Q: Quelle est votre priorité d'ici la fin du mandat?
PH: "Généraliser notre label +bâtiment frugal bordelais+. Il impose notamment aux professionnels d'avoir recours à des matériaux biosourcés, qui viennent à moins de 200 km autour de Bordeaux (...) J'aimerais que Bordeaux soit repérée comme la ville qui a dit non au béton."
JB: "Le projet de tram nord: deux nouvelles lignes de tramway qui vont irriguer le nord de l'agglomération, le parent pauvre de ce réseau. Concrètement, on transformera aussi un vilain carrefour en parc de 16 hectares."
GD: "Le projet de l'îlot Kennedy (8e arrondissement), plus gros investissement de notre Plan pluriannuel d'investissement avec 60 millions d'euros. On aura une combinaison de bâtiments, dont une école qui captera plus de carbone qu'elle n'en émettra, qui vont illustrer ce que nous voulons faire sur la ville. Et tout ça on l'amène dans un quartier populaire."
Q: Votre bilan augure-t-il bien selon vous des prochaines échéances électorales?

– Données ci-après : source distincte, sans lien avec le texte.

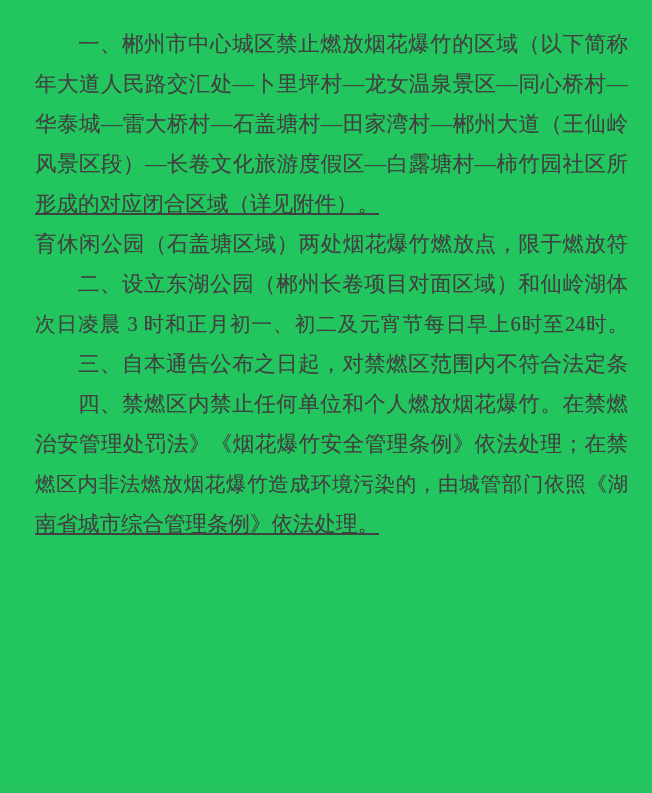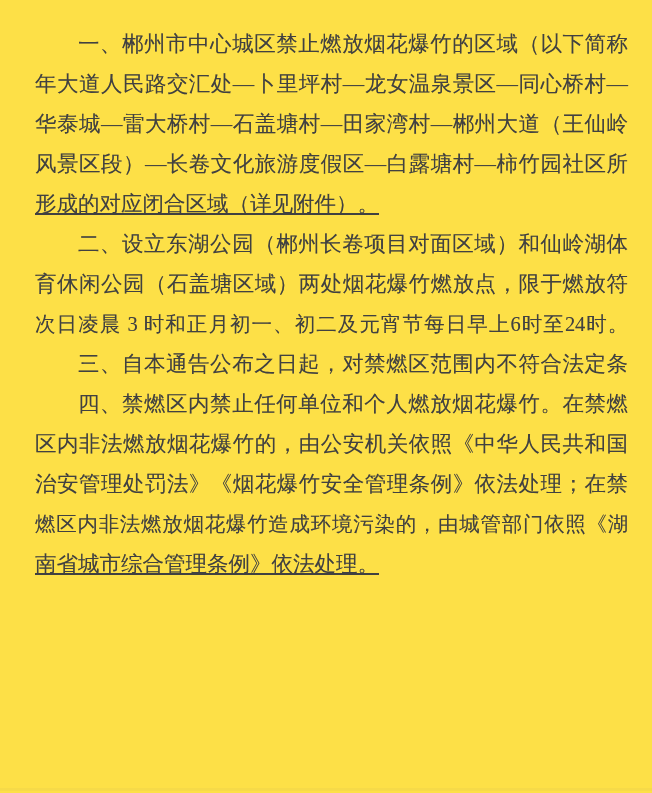--- a/index.html
+++ b/index.html
@@ -12,7 +12,7 @@
     box-sizing: border-box;
     width: 652px;
     height: 793px;
-    background: #fde047;
+    background: #22c55e;
     padding: 24px 24px 9px 35px;
     font-family: "Liberation Serif", "DejaVu Serif", serif;
     font-size: 21.5px;

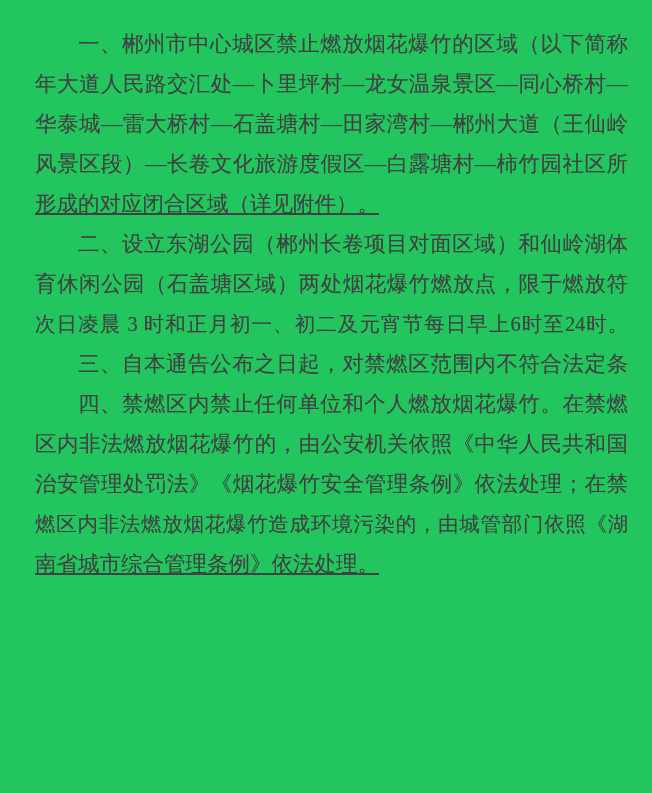--- a/index.html
+++ b/index.html
@@ -60,8 +60,8 @@
   <div class="line">华泰城—雷大桥村—石盖塘村—田家湾村—郴州大道（王仙岭</div>
   <div class="line">风景区段）—长卷文化旅游度假区—白露塘村—柿竹园社区所</div>
   <div class="line para-end">形成的对应闭合区域（详见附件）。</div>
+  <div class="line">育休闲公园（石盖塘区域）两处烟花爆竹燃放点，限于燃放符</div>
   <div class="line indent">二、设立东湖公园（郴州长卷项目对面区域）和仙岭湖体</div>
-  <div class="line">育休闲公园（石盖塘区域）两处烟花爆竹燃放点，限于燃放符</div>
   <div class="line tight">次日凌晨 3 时和正月初一、初二及元宵节每日早上6时至24时。</div>
   <div class="line indent">三、自本通告公布之日起，对禁燃区范围内不符合法定条</div>
   <div class="line indent">四、禁燃区内禁止任何单位和个人燃放烟花爆竹。在禁燃</div>

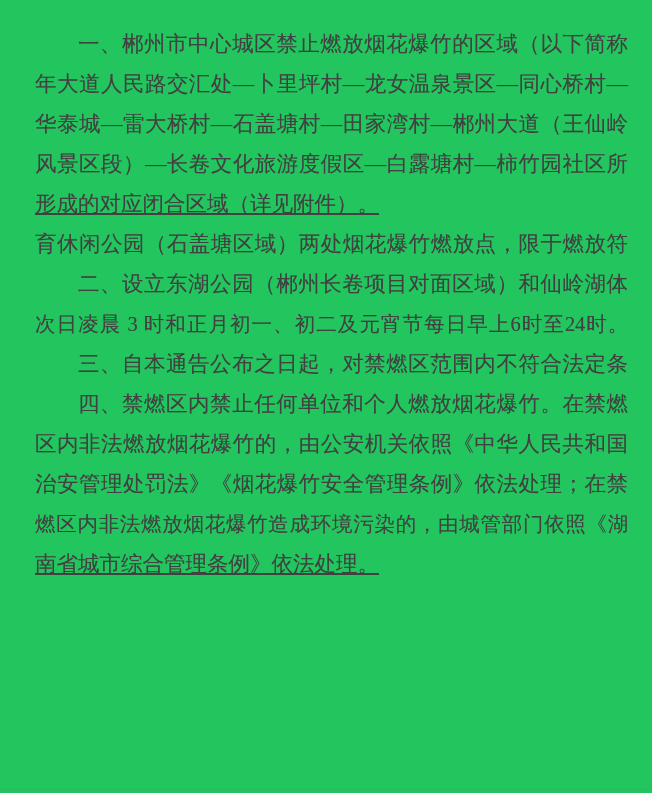--- a/index.html
+++ b/index.html
@@ -65,7 +65,6 @@
   <div class="line tight">次日凌晨 3 时和正月初一、初二及元宵节每日早上6时至24时。</div>
   <div class="line indent">三、自本通告公布之日起，对禁燃区范围内不符合法定条</div>
   <div class="line indent">四、禁燃区内禁止任何单位和个人燃放烟花爆竹。在禁燃</div>
-  <div class="line">区内非法燃放烟花爆竹的，由公安机关依照《中华人民共和国</div>
   <div class="line">治安管理处罚法》《烟花爆竹安全管理条例》依法处理；在禁</div>
   <div class="line tight">燃区内非法燃放烟花爆竹造成环境污染的，由城管部门依照《湖</div>
   <div class="line para-end">南省城市综合管理条例》依法处理。</div>

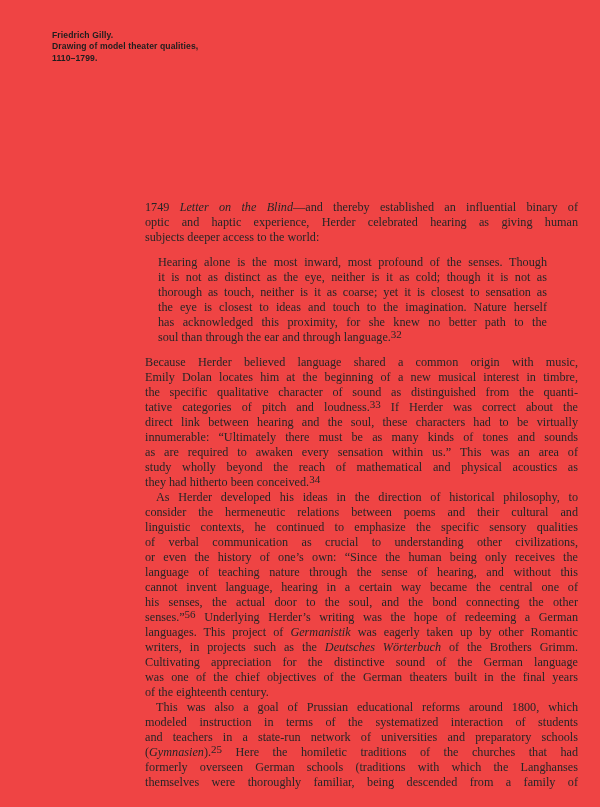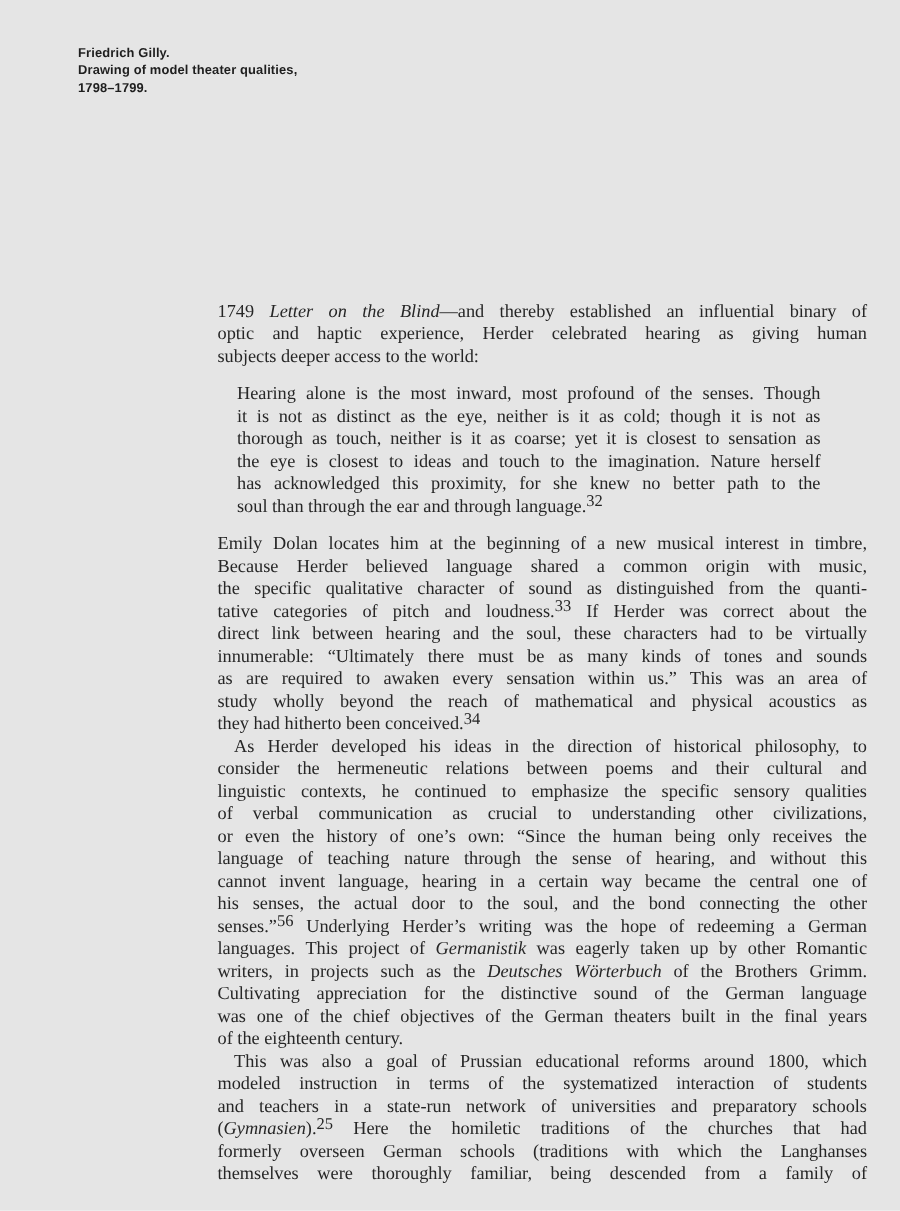--- a/index.html
+++ b/index.html
@@ -7,7 +7,7 @@
     position: relative;
     width: 600px;
     height: 807px;
-    background: #e5e5e5;
+    background: #ef4444;
     overflow: hidden;
   }
   .caption {

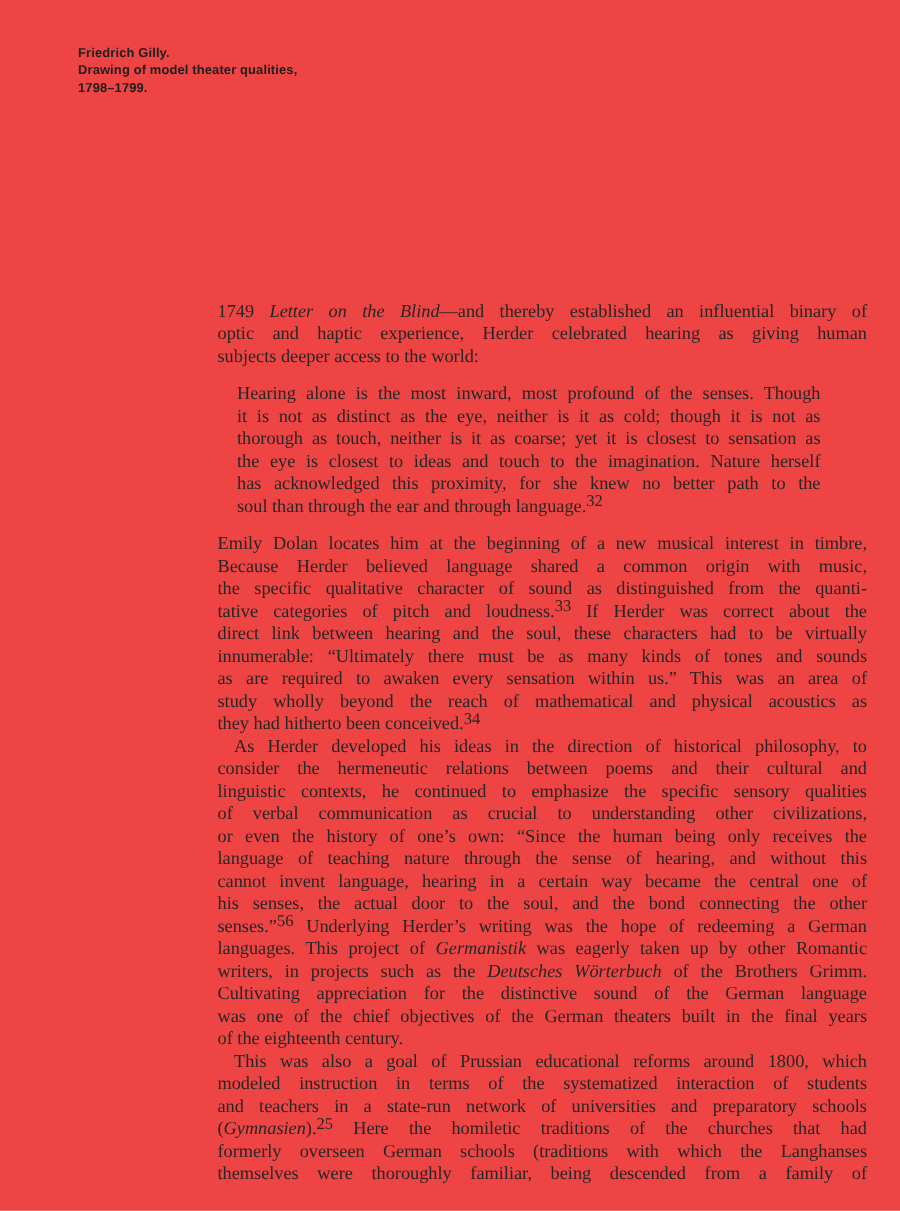--- a/index.html
+++ b/index.html
@@ -53,7 +53,7 @@
   <div class="caption">
     <div class="caption-line">Friedrich Gilly.</div>
     <div class="caption-line">Drawing of model theater qualities,</div>
-    <div class="caption-line">1798–1799.</div>
+    <div class="caption-line">1110–1799.</div>
   </div>
   <div class="body-text">
       <div class="para">

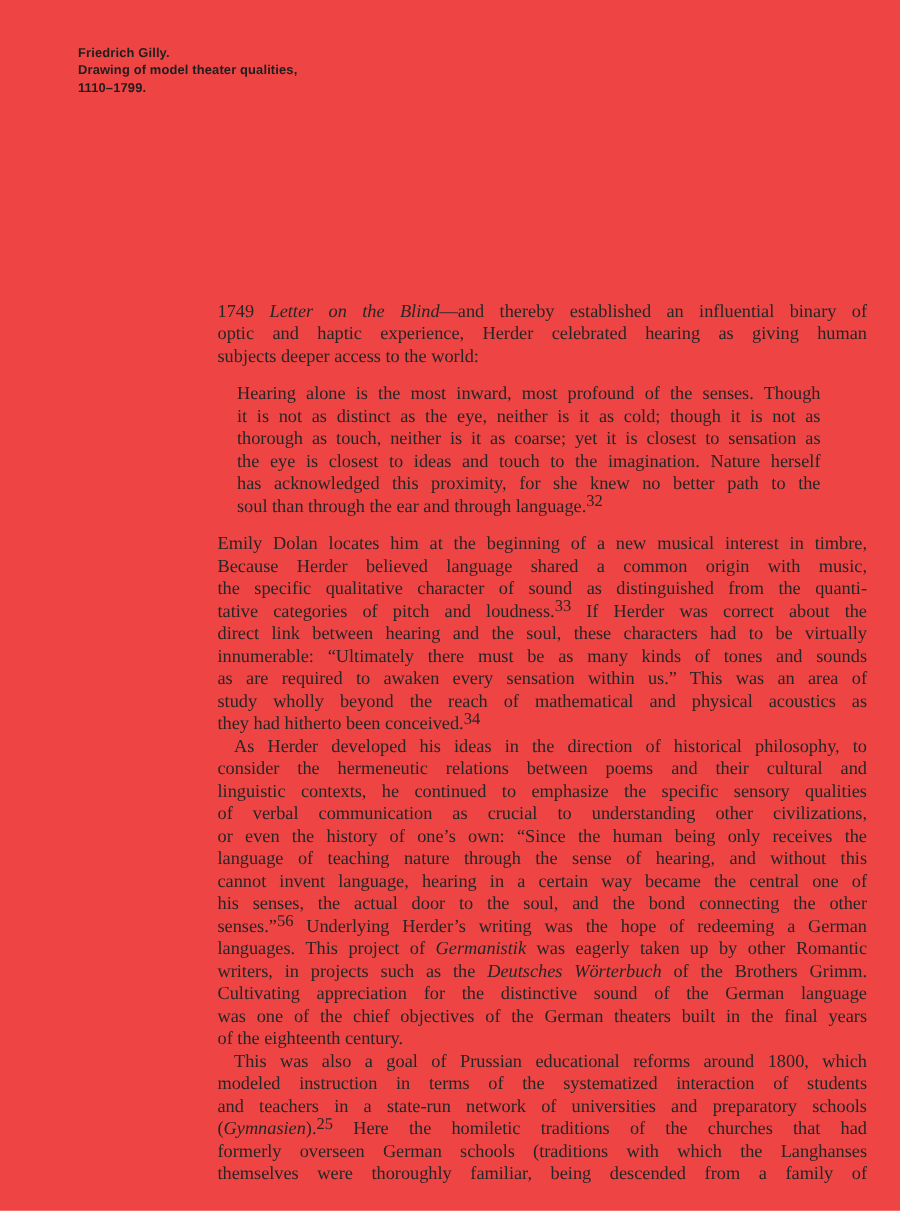--- a/index.html
+++ b/index.html
@@ -70,8 +70,8 @@
         <div class="line final">soul than through the ear and through language.<sup class="fnref">32</sup></div>
       </div>
       <div class="para">
+        <div class="line">Because Herder believed language shared a common origin with music,</div>
         <div class="line">Emily Dolan locates him at the beginning of a new musical interest in timbre,</div>
-        <div class="line">Because Herder believed language shared a common origin with music,</div>
         <div class="line">the specific qualitative character of sound as distinguished from the quanti-</div>
         <div class="line">tative categories of pitch and loudness.<sup class="fnref">33</sup> If Herder was correct about the</div>
         <div class="line">direct link between hearing and the soul, these characters had to be virtually</div>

PH: "Le meilleur service à rendre à nos candidats aux élections nationales, notamment à la présidence de la République, c'est de réussir nos politiques municipales. L'élection de Mitterrand en 1981 avait été précédée par l'élection de maires socialistes dans des grandes villes, qui avaient plutôt bien réussi (...) J'aimerais qu'on dise la même chose des écologistes: si on peut leur confier les rênes de la ville, on peut leur confier celles du pays."